Task to carry out: Below is a listing; print exactly its lines from the one containing "Next 1.5s (R/L)</div>" down to the one containing "298px; width: 70px;", both inclusive, with every picture left out.

Data in this exercise:
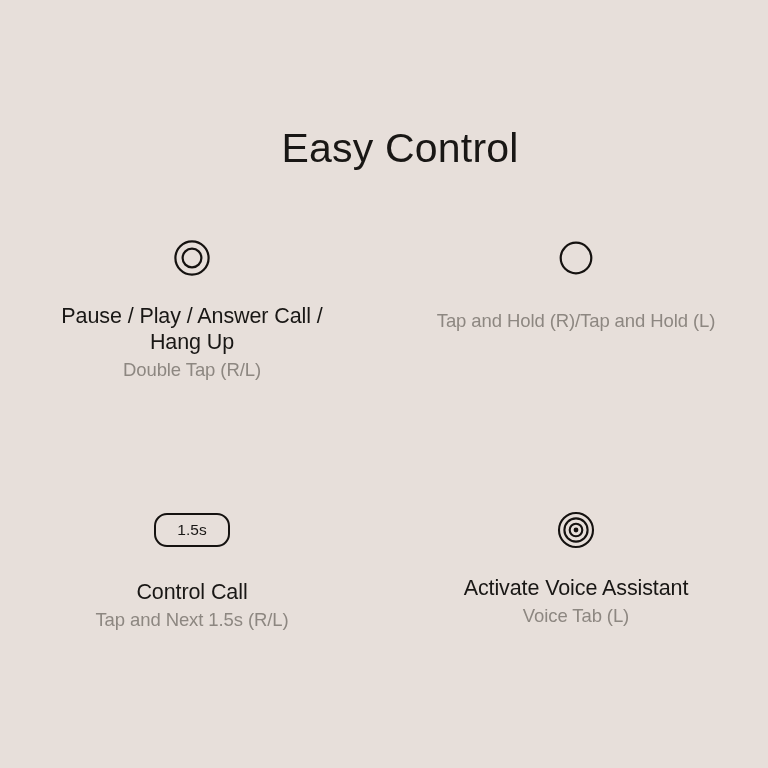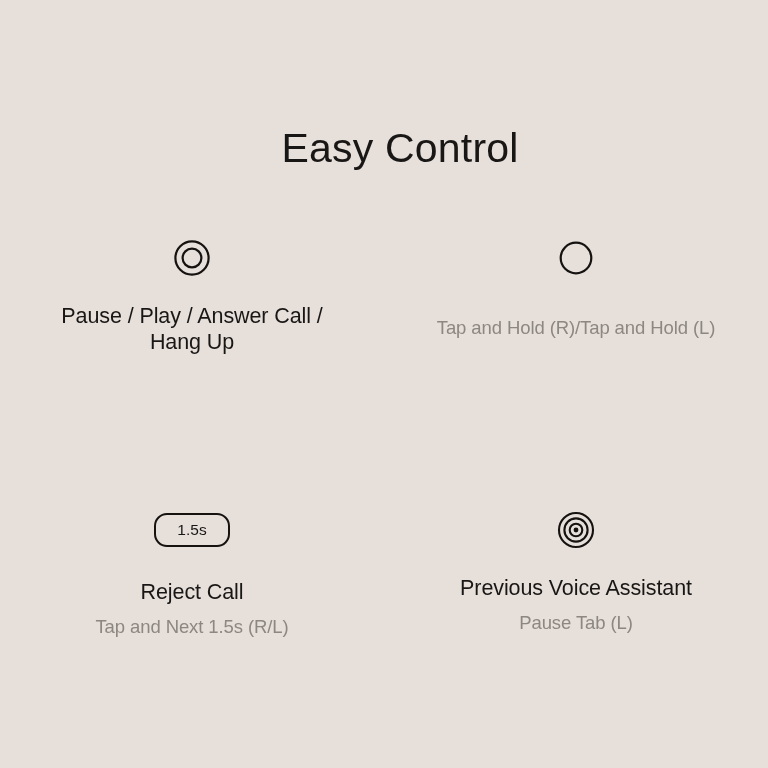--- a/index.html
+++ b/index.html
@@ -67,21 +67,21 @@
     font-weight: 400;
     color: #191715;
     line-height: 1.22;
     letter-spacing: -0.1px;
   }
   .cell .sublabel {
     font-size: 18.5px;
     font-weight: 400;
     color: #8d8781;
     line-height: 1.3;
-    margin-top: 10px;
+    margin-top: 3px;
     letter-spacing: -0.1px;
   }
 
   
   .cell.pause-play .icon-slot { margin-bottom: 23px; }
   .cell.next-prev .icon-slot  { margin-bottom: 26px; }
   .cell.reject .icon-slot     { margin-bottom: 27px; }
   .cell.voice .icon-slot      { margin-bottom: 23px; }
 
   
@@ -126,46 +126,47 @@
   <div class="grid">
 
     <div class="cell pause-play">
       <div class="icon-slot">
         <svg class="ring-icon" width="38" height="38" viewBox="0 0 38 38" aria-hidden="true">
           <circle cx="19" cy="19" r="16.6" stroke-width="2.2"></circle>
           <circle cx="19" cy="19" r="9.4" stroke-width="2.2"></circle>
         </svg>
       </div>
       <div class="label" style="max-width: 268px;">Pause / Play / Answer Call / Hang Up</div>
+      <div class="sublabel">Double Tap (R/L)</div>
     </div>
 
     <div class="cell next-prev">
       <div class="icon-slot">
         <svg class="ring-icon" width="34" height="34" viewBox="0 0 34 34" aria-hidden="true">
           <circle cx="17" cy="17" r="15.3" stroke-width="2.2"></circle>
         </svg>
       </div>
       <div class="sublabel">Tap and Hold (R)/Tap and Hold (L)</div>
     </div>
 
     <div class="cell reject">
       <div class="icon-slot">
         <span class="pill">1.5s</span>
       </div>
-      <div class="label">Reject Call</div>
+      <div class="label">Control Call</div>
       <div class="sublabel">Tap and Next 1.5s (R/L)</div>
     </div>
 
     <div class="cell voice">
       <div class="icon-slot">
         <svg class="ring-icon" width="38" height="38" viewBox="0 0 38 38" aria-hidden="true">
           <circle cx="19" cy="19" r="17" stroke-width="2.1"></circle>
           <circle cx="19" cy="19" r="11.6" stroke-width="2.1"></circle>
           <circle cx="19" cy="19" r="6.3" stroke-width="2.1"></circle>
           <circle class="dot" cx="19" cy="19" r="2.4"></circle>
         </svg>
       </div>
-      <div class="label">Previous Voice Assistant</div>
-      <div class="sublabel">Pause Tab (L)</div>
+      <div class="label">Activate Voice Assistant</div>
+      <div class="sublabel">Voice Tab (L)</div>
     </div>
 
   </div>
 </div>
 
 </body></html>

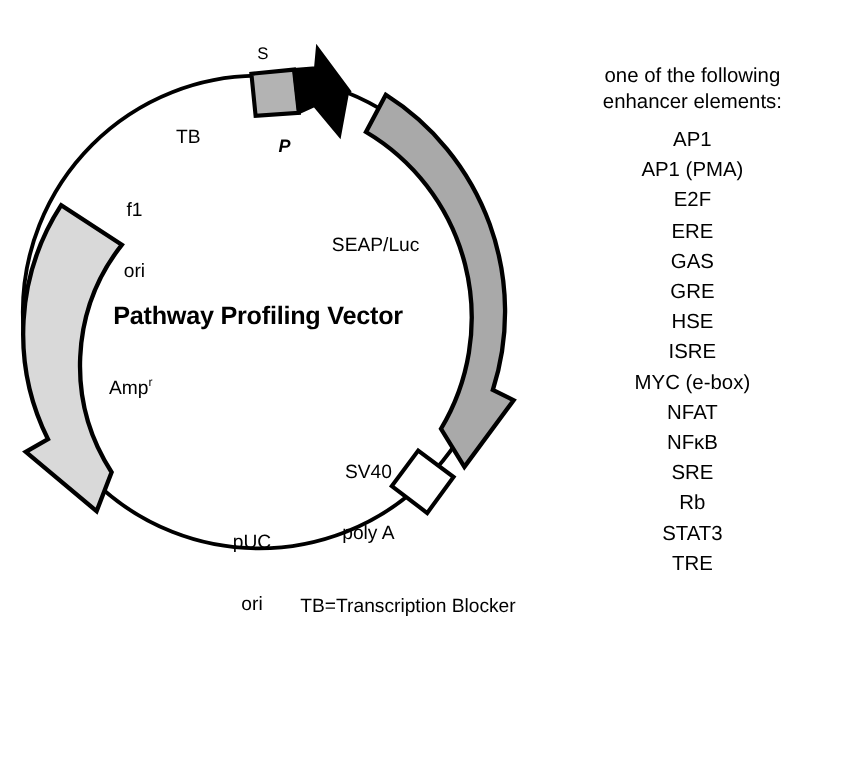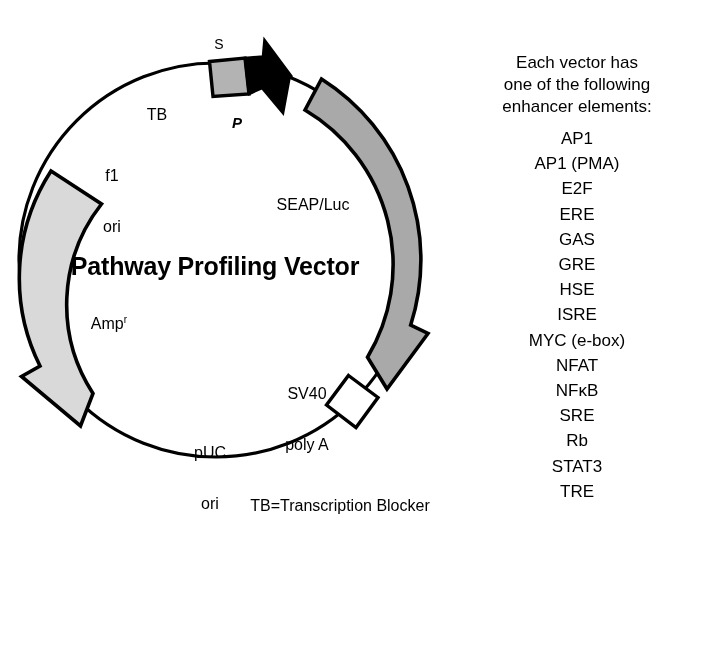--- a/index.html
+++ b/index.html
@@ -55,21 +55,21 @@
   }
 
   #vector-title {
     position: absolute;
     left: 0;
     top: 252px;
     width: 430px;
     text-align: center;
     font-family: "Liberation Sans", sans-serif;
     font-weight: bold;
-    font-size: 25px;
+    font-size: 21px;
     letter-spacing: -0.2px;
   }
 
   #label-s       { left: 206px; top: 36px;  width: 26px; }
   #label-p       { left: 224px; top: 114px; width: 26px; }
   #label-tb      { left: 137px; top: 106px; width: 40px; }
   #label-f1ori   { left: 88px;  top: 133px; width: 48px; }
   #label-seapluc { left: 258px; top: 196px; width: 110px; }
   #label-ampr    { left: 65px;  top: 298px; width: 70px; text-align: left;}
   #label-sv40    { left: 268px; top: 351px; width: 78px; }
@@ -203,21 +203,20 @@
 
     <div id="vector-title">Pathway Profiling Vector</div>
 
     <div class="map-label" id="label-tbnote">TB=Transcription Blocker</div>
   </div>
 
   <div id="enhancer-panel">
 
 
     <div id="enhancer-intro">
-      <div>Each vector has</div>
       <div>one of the following</div>
       <div>enhancer elements:</div>
     </div>
 
     <ul id="enhancer-list">
       <li>AP1</li>
       <li>AP1 (PMA)</li>
       <li>E2F</li>
       <li>ERE</li>
       <li>GAS</li>

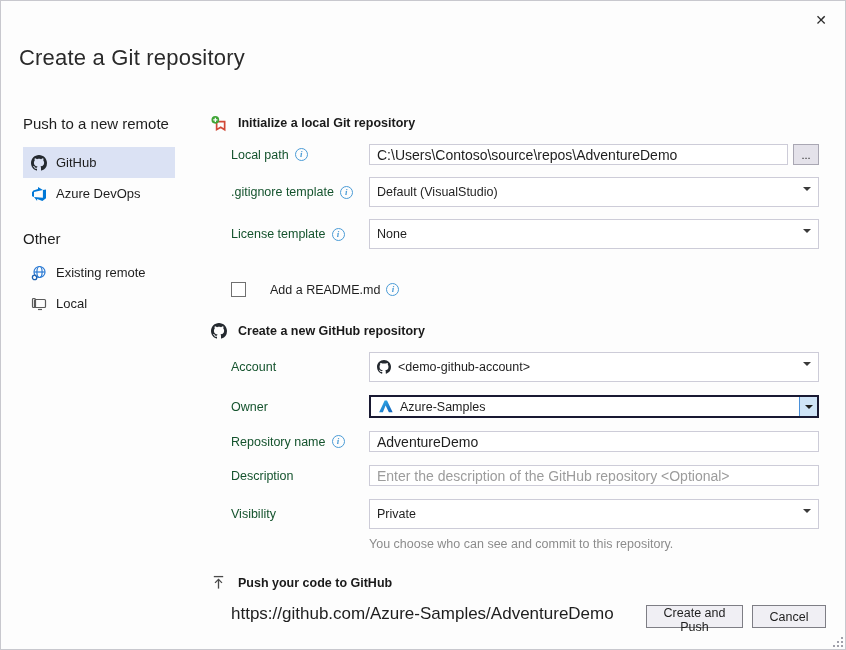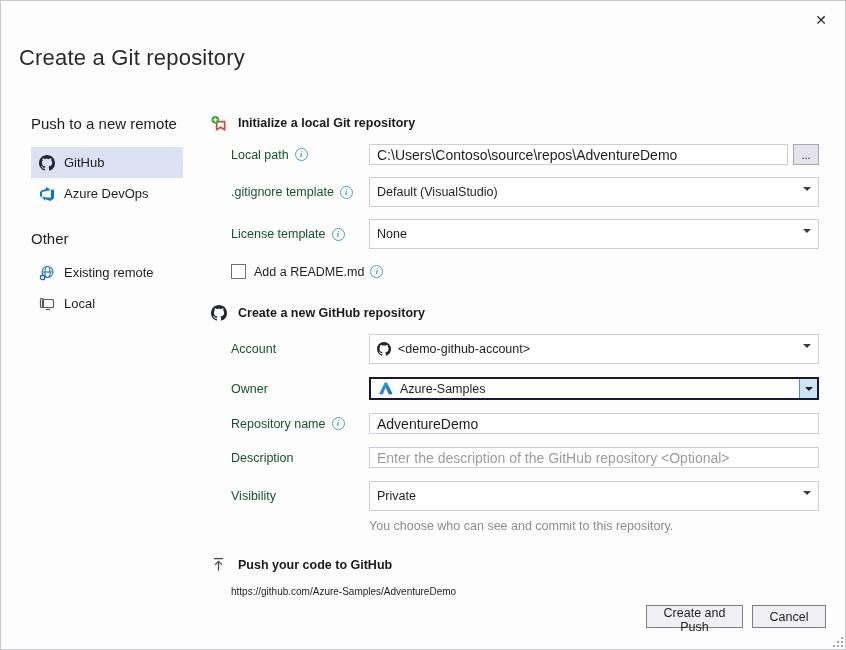--- a/index.html
+++ b/index.html
@@ -14,21 +14,21 @@
   .close-btn {
     position: absolute; top: 8px; right: 12px; width: 24px; height: 22px;
     display: flex; align-items: center; justify-content: center;
     font-size: 14px; color: #2b2b2b; cursor: pointer;
   }
   .title {
     position: absolute; left: 18px; top: 44px;
     font-size: 22px; font-weight: 300; color: #2a2a2a; letter-spacing: .2px;
   }
   
-  .sidebar { position: absolute; left: 30px; top: 114px; width: 152px; }
+  .sidebar { position: absolute; left: 22px; top: 114px; width: 152px; }
   .side-header { font-size: 15px; font-weight: 400; color: #1e1e1e; }
   .side-header.other { margin-top: 21px; }
   .side-list { margin-top: 15px; }
   .side-item {
     height: 31px; display: flex; align-items: center; gap: 9px;
     padding-left: 8px; font-size: 13px; cursor: pointer; border-radius: 0;
   }
   .side-item.selected { background: #dbe2f4; }
   .icon16 { width: 16px; height: 16px; flex: 0 0 16px; display: inline-flex; }
   
@@ -77,28 +77,28 @@
   }
   .combo.focused .dd-btn {
     position: absolute; right: 0; top: 0; width: 18px; height: 19px;
     background: #cfe4f7; border-left: 1px solid #4a90d9;
     display: flex; align-items: center; justify-content: center;
   }
   .combo.focused .dd-btn .caret2 {
     width: 0; height: 0; border-left: 4px solid transparent;
     border-right: 4px solid transparent; border-top: 4px solid #1e1e1e;
   }
-  .checkbox-row { grid-column: 1 / span 2; display: flex; align-items: center; gap: 8px; margin-top: 3px; }
+  .checkbox-row { grid-column: 1 / span 2; display: flex; align-items: center; gap: 24px; margin-top: 21px; }
   .checkbox {
     width: 15px; height: 15px; border: 1px solid #707070; background: #fff; cursor: pointer;
   }
   .cb-label { font-size: 12.5px; display: flex; align-items: center; gap: 6px; }
   .sec-gap { margin-top: 26px; }
   .help-text { grid-column: 2; font-size: 12.5px; color: #8c8c8c; margin-top: -5px; }
-  .url-text { margin-left: 20px; margin-top: 13px; font-size: 10px; color: #1e1e1e; }
+  .url-text { margin-left: 20px; margin-top: 13px; font-size: 17px; color: #1e1e1e; }
   
   .footer-btn {
     position: absolute; bottom: 21px; height: 23px;
     background: #f0eff4; border: 1px solid #7e7e85; font-size: 12.5px;
     color: #1e1e1e; font-family: "Liberation Sans", sans-serif; cursor: pointer;
     padding: 0 5px;
   }
   .btn-create { right: 102px; width: 97px; }
   .btn-cancel { right: 19px; width: 74px; }
   .resize-grip { position: absolute; right: 2px; bottom: 2px; width: 11px; height: 11px; }

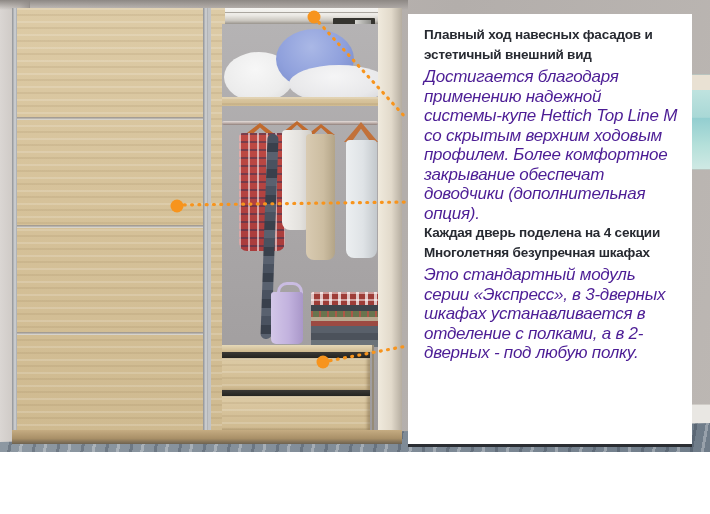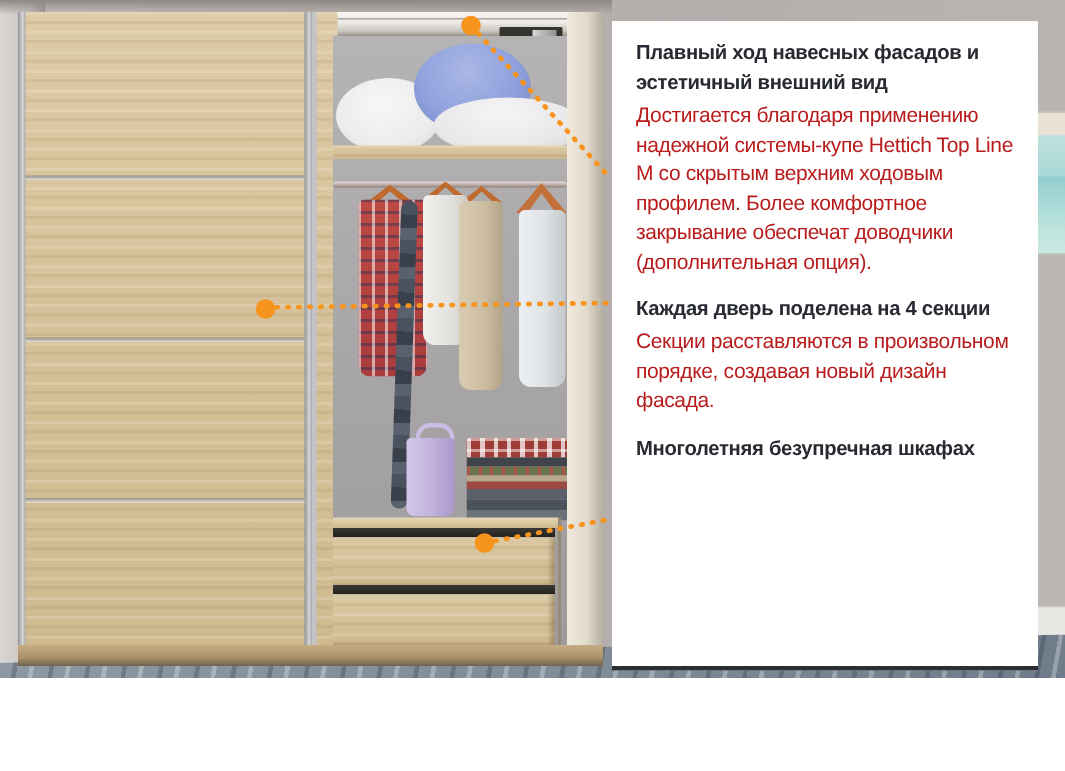--- a/index.html
+++ b/index.html
@@ -100,22 +100,22 @@
 
   .side-panel{left:378px;top:8px;width:24px;height:436px;
     background:linear-gradient(90deg,#f0eadd 0%,#e2dacb 55%,#b5ada0 100%);}
   .plinth{left:12px;top:430px;width:390px;height:14px;
     background:linear-gradient(180deg,#c5ac82 0%,#a99068 60%,#6e6250 100%);}
 
   
   .text-panel{left:408px;top:14px;width:284px;height:433px;background:#ffffff;
     border-bottom:3px solid #2b2e33;box-sizing:border-box;padding:11px 13px 0 16px;overflow:hidden;}
   .feature h3{margin:0;font-size:13.5px;line-height:20px;font-weight:700;color:#272a31;letter-spacing:-0.2px;}
-  .feature p{margin:2px 0 0 0;font-size:14px;line-height:19.5px;color:#b91c1c;letter-spacing:-0.25px;}
-  .feature + .feature{margin-top:12px;}
+  .feature p{margin:2px 0 0 0;font-size:17px;line-height:19.5px;color:#4c1d95;letter-spacing:-0.25px;font-style:italic;}
+  .feature + .feature{margin-top:0;}
 
   
   .leaders{left:0;top:0;width:710px;height:514px;pointer-events:none;}
 </style>
 </head>
 <body>
 
 <div class="scene">
 
   <div class="abs photo">
@@ -186,26 +186,26 @@
     <div class="abs plinth"></div>
   </div>
 
   <div class="abs text-panel">
     <div class="feature">
       <h3>Плавный ход навесных фасадов и эстетичный внешний вид</h3>
       <p>Достигается благодаря применению надежной системы-купе Hettich Top Line M со скрытым верхним ходовым профилем. Более комфортное закрывание обеспечат доводчики (дополнительная опция).</p>
     </div>
     <div class="feature">
       <h3>Каждая дверь поделена на 4 секции</h3>
-      <p>Секции расставляются в произвольном порядке, создавая новый дизайн фасада.</p>
     </div>
     <div class="feature">
       <h3>Многолетняя безупречная шкафах</h3>
     </div>
     <div class="feature">
+      <p>Это стандартный модуль серии «Экспресс», в 3-дверных шкафах устанавливается в отделение с полками, а в 2-дверных - под любую полку.</p>
     </div>
   </div>
 
   <svg class="abs leaders" width="710" height="514" viewBox="0 0 710 514">
     <line x1="314" y1="17" x2="407" y2="119" stroke="#f7941d" stroke-width="3.2" stroke-dasharray="0.9 6.4" stroke-linecap="round"></line>
     <line x1="177" y1="205" x2="407" y2="202" stroke="#f7941d" stroke-width="3.2" stroke-dasharray="0.9 6.4" stroke-linecap="round"></line>
     <line x1="323" y1="362" x2="407" y2="346" stroke="#f7941d" stroke-width="3.2" stroke-dasharray="0.9 6.4" stroke-linecap="round"></line>
     <circle cx="314" cy="17" r="6.5" fill="#f7941d"></circle>
     <circle cx="177" cy="206" r="6.5" fill="#f7941d"></circle>
     <circle cx="323" cy="362" r="6.5" fill="#f7941d"></circle>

Answer space:
       <div class="sublabel">Tap and Next 1.5s (R/L)</div>
     </div>
 
     <div class="cell voice">
       <div class="icon-slot">
         <svg class="ring-icon" width="38" height="38" viewBox="0 0 38 38" aria-hidden="true">
           <circle cx="19" cy="19" r="17" stroke-width="2.1"></circle>
           <circle cx="19" cy="19" r="11.6" stroke-width="2.1"></circle>
           <circle cx="19" cy="19" r="6.3" stroke-width="2.1"></circle>
           <circle class="dot" cx="19" cy="19" r="2.4"></circle>
         </svg>
       </div>
-      <div class="label">Previous Voice Assistant</div>
-      <div class="sublabel">Pause Tab (L)</div>
+      <div class="label">Activate Voice Assistant</div>
+      <div class="sublabel">Voice Tab (L)</div>
     </div>
 
   </div>
 </div>
 
 </body></html>

--- a/index.html
+++ b/index.html
@@ -55,21 +55,21 @@
   }
 
   #vector-title {
     position: absolute;
     left: 0;
     top: 252px;
     width: 430px;
     text-align: center;
     font-family: "Liberation Sans", sans-serif;
     font-weight: bold;
-    font-size: 25px;
+    font-size: 21px;
     letter-spacing: -0.2px;
   }
 
   #label-s       { left: 206px; top: 36px;  width: 26px; }
   #label-p       { left: 224px; top: 114px; width: 26px; }
   #label-tb      { left: 137px; top: 106px; width: 40px; }
   #label-f1ori   { left: 88px;  top: 133px; width: 48px; }
   #label-seapluc { left: 258px; top: 196px; width: 110px; }
   #label-ampr    { left: 65px;  top: 298px; width: 70px; text-align: left;}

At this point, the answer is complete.